С помощью аттоимпульсов изучают и очень сильные электромагнитные поля — настолько сильные, что они начинают порождать пары частица-античастица. Сугубо гипотетически, это может когда-нибудь привести к получению антивещества в значимых количествах — но это уже скорее из области научной фантастики. А вот исследование химических реакций и других быстропротекающих процессов, да еще и с точностью до отдельных атомов, — уже реальность. Группа Крауса, например, работает в том числе над применением аттосекундных импульсов в медицинской диагностике: короткая вспышка может помочь выявить разные биомолекулы, включая маркеры тех или иных заболеваний. К слову, некогда казавшийся лабораторной экзотикой импульсный лазер с фемтосекундными импульсами с начала XXI века обосновался в офтальмологических клиниках, и с его помощью уже массово оперируют пациентов.
Анн Л’Юилье несколько лет подряд входила в состав Нобелевского жюри — но премий за лазеры не присуждала.

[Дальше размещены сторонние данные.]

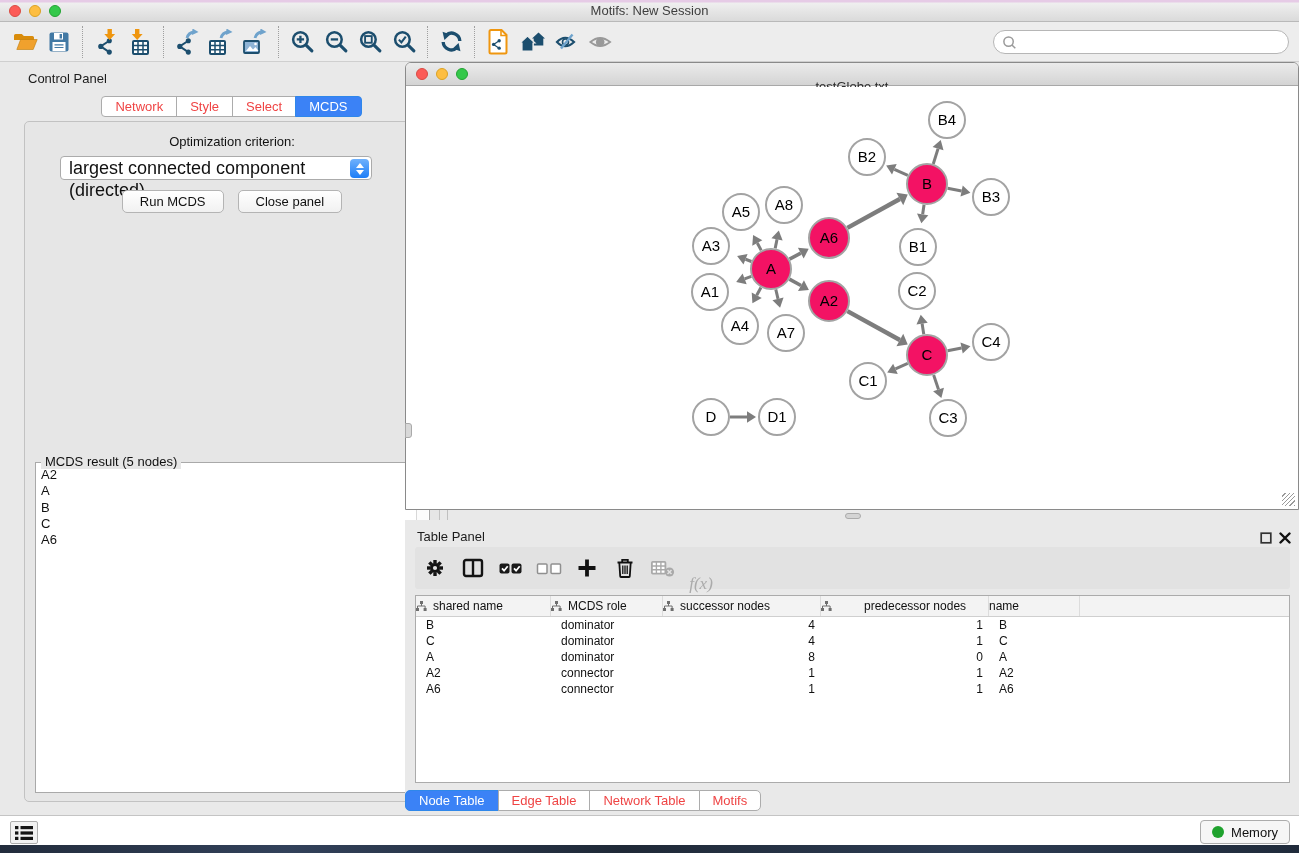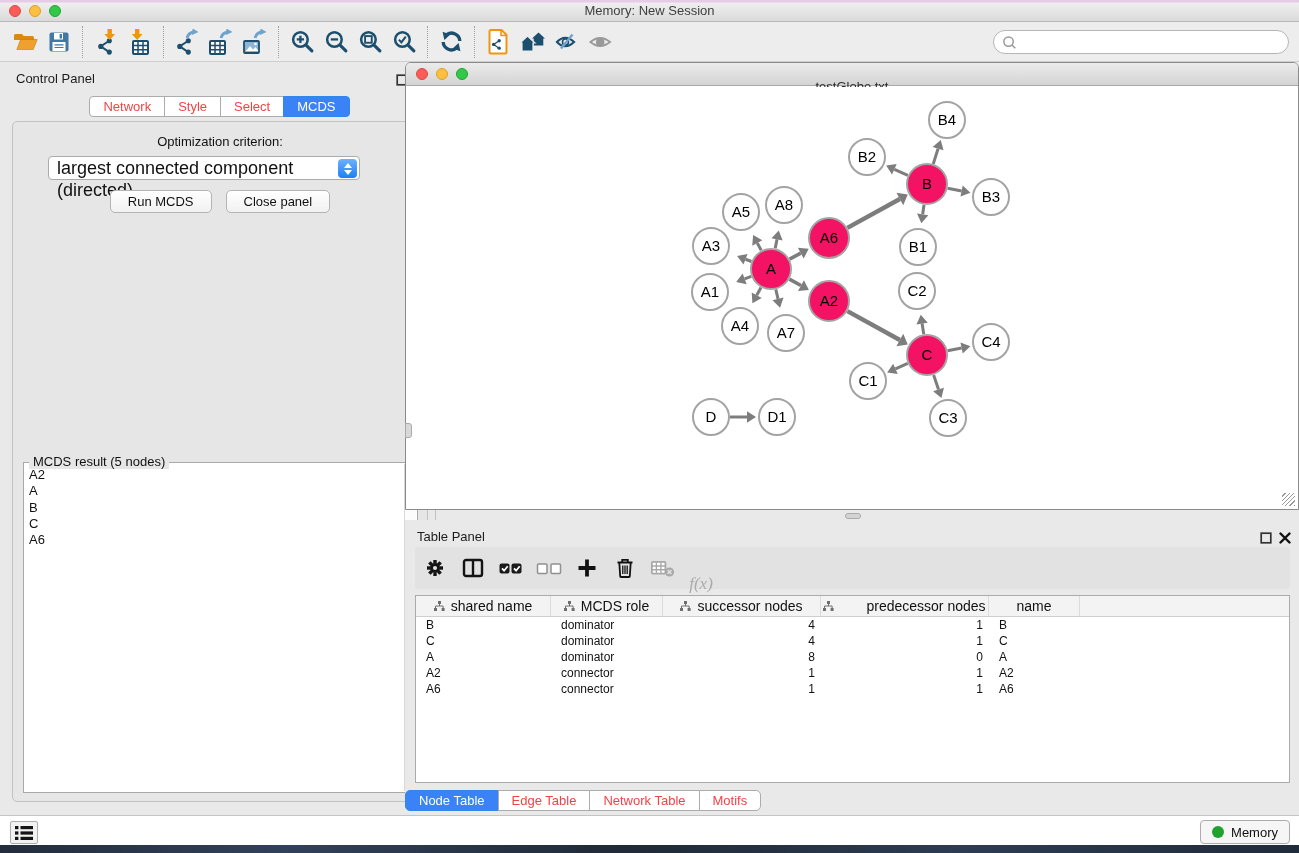"Memory: New Session" div.title { text: Memory -> Motifs }
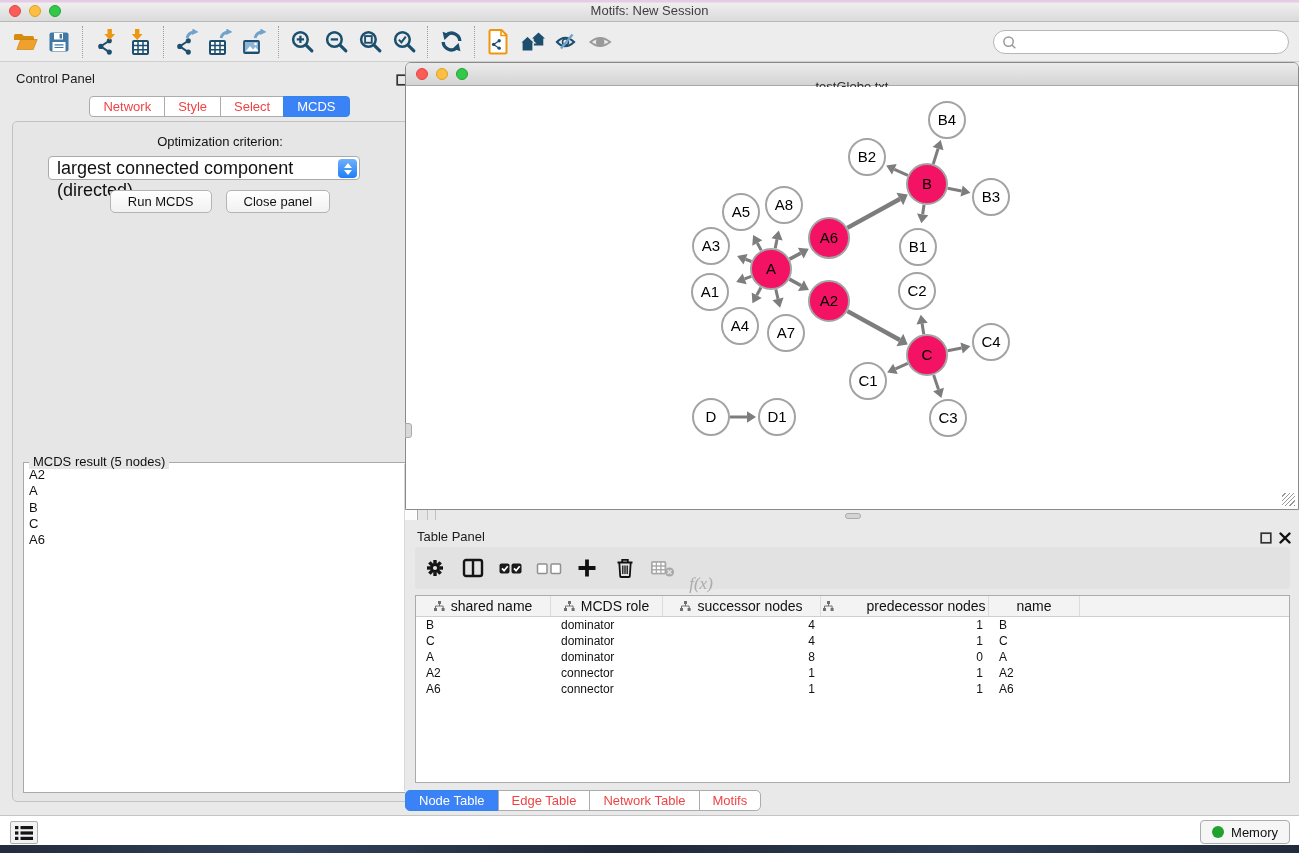"Control Panel" #control-panel { left: 4px -> 16px }
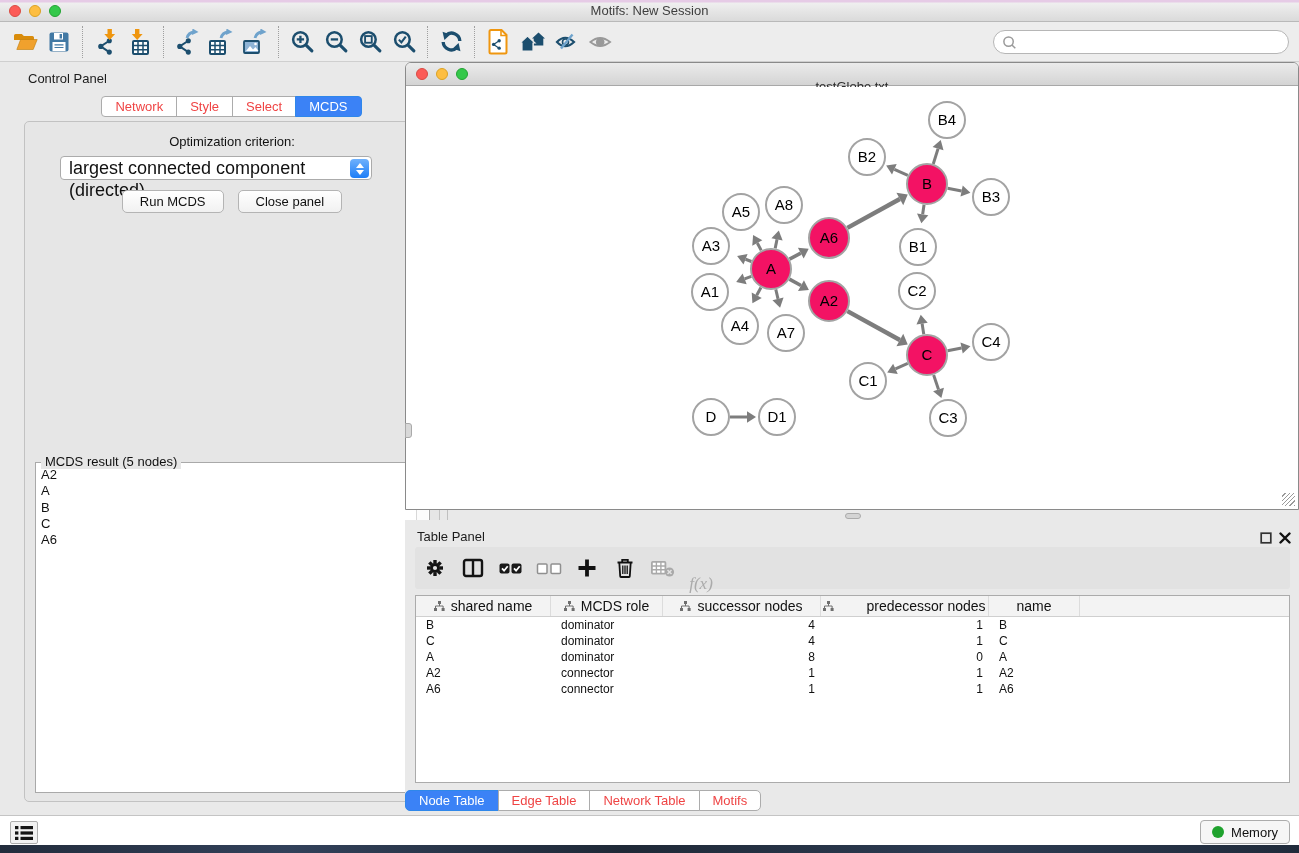"shared name" .th { font-size: 14px -> 12px; justify-content: center -> none }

Ее членство в Комитете пришлось на 2010–2015 годы, как раз в промежутке между «лазерными» премиями 2005 и 2018 годов. Так что сложно заподозрить, что она специально привлекала внимание Комитета к лазерам.
Скорее мы наблюдаем своего рода эпистемологическую положительную обратную связь. Чем короче вспышки света, которые физикам удается получить, тем больше они узнают о поведении вещества при взаимодействии с ними — и тем эффективнее могут получать еще более короткие импульсы, закладывая почву для новых Нобелевских премий.
Премия Агостини, Крауса и Л’Юилье была бы невозможна, если бы Нобелевский комитет не присудил пять премий их предшественникам. Появление аттосекундной физики было бы невозможно без освоения приемов работы с пико- и наносекундными импульсами. И, разумеется, без самих лазеров.